AIM OF THE TASK:
Return the data below in full and exactly, except that the pictures are dropped.

+++ GIVEN INFORMATION +++

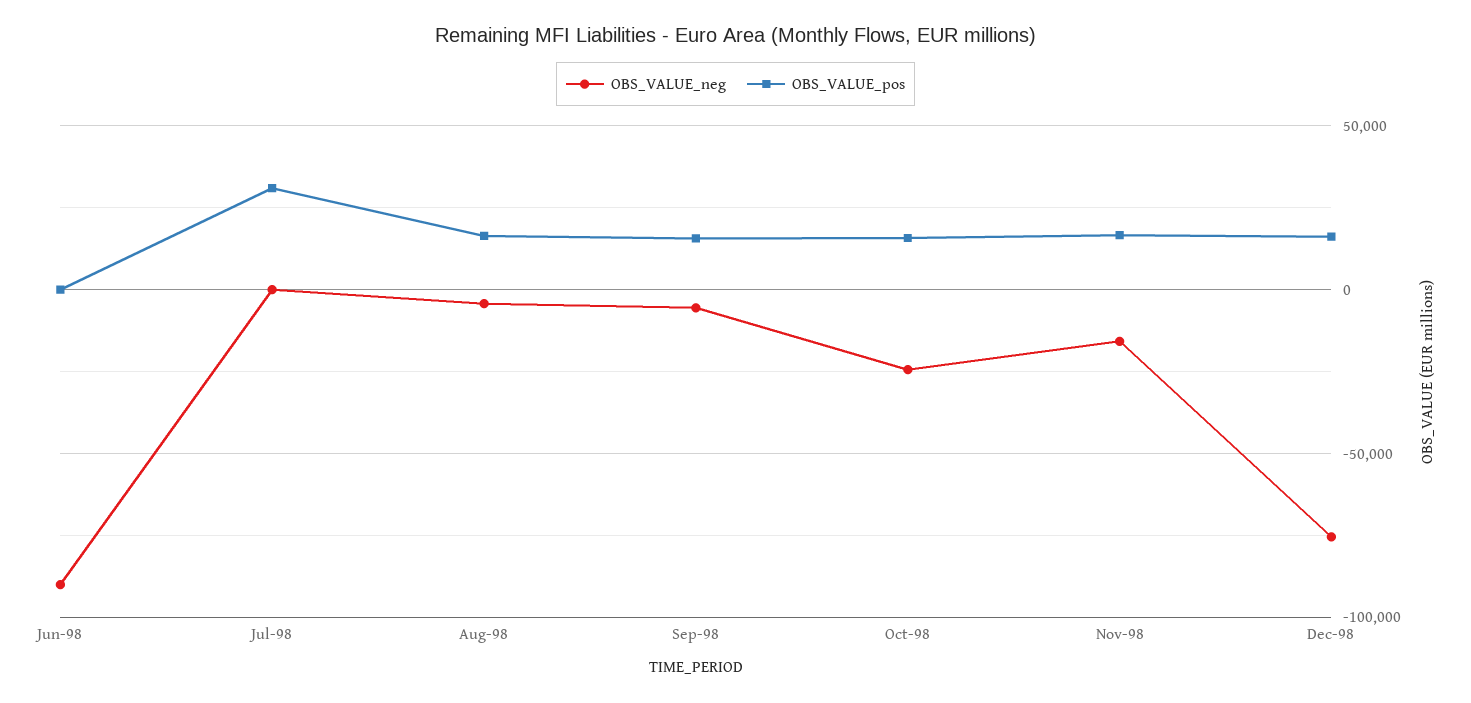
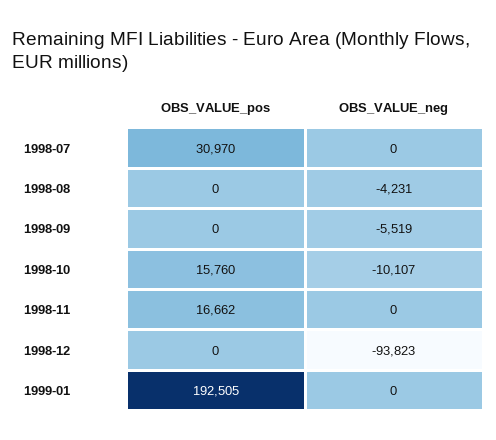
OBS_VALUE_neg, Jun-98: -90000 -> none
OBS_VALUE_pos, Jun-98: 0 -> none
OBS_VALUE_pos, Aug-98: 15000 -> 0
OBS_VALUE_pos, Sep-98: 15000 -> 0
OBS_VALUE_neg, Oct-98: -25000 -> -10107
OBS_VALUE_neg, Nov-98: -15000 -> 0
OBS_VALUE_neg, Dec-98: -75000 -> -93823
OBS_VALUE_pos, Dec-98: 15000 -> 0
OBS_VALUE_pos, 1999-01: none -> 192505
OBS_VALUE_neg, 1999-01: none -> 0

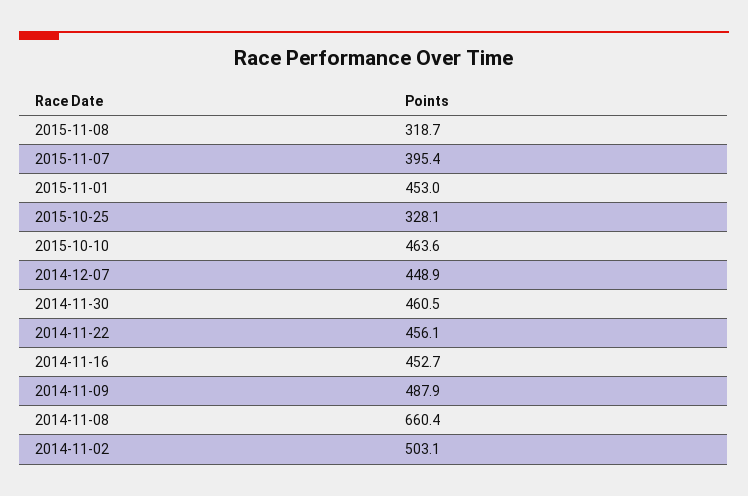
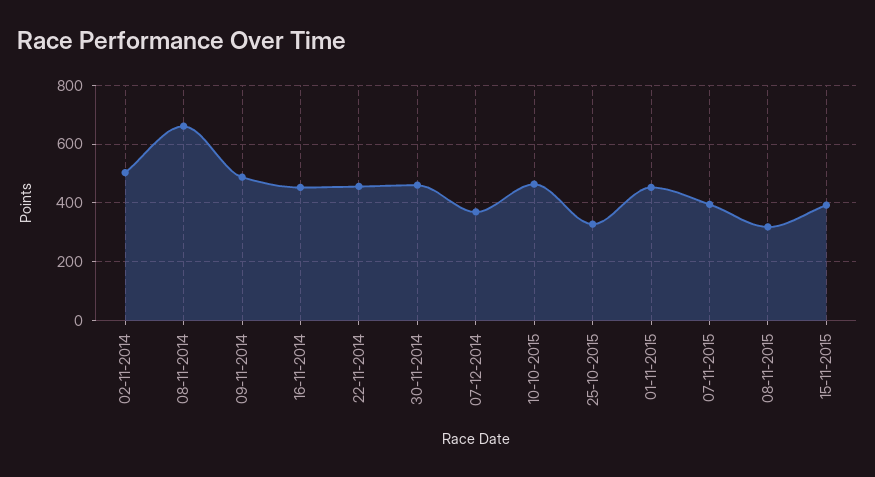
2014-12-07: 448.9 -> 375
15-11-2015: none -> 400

+++

WORKED SOLUTION:
OBS_VALUE_neg, Jun-98: -90000 -> none
OBS_VALUE_pos, Jun-98: 0 -> none
OBS_VALUE_pos, Aug-98: 15000 -> 0
OBS_VALUE_pos, Sep-98: 15000 -> 0
OBS_VALUE_neg, Oct-98: -25000 -> -10107
OBS_VALUE_neg, Nov-98: -15000 -> 0
OBS_VALUE_neg, Dec-98: -75000 -> -93823
OBS_VALUE_pos, Dec-98: 15000 -> 0
OBS_VALUE_pos, 1999-01: none -> 192505
OBS_VALUE_neg, 1999-01: none -> 0

2014-12-07: 448.9 -> 375
15-11-2015: none -> 400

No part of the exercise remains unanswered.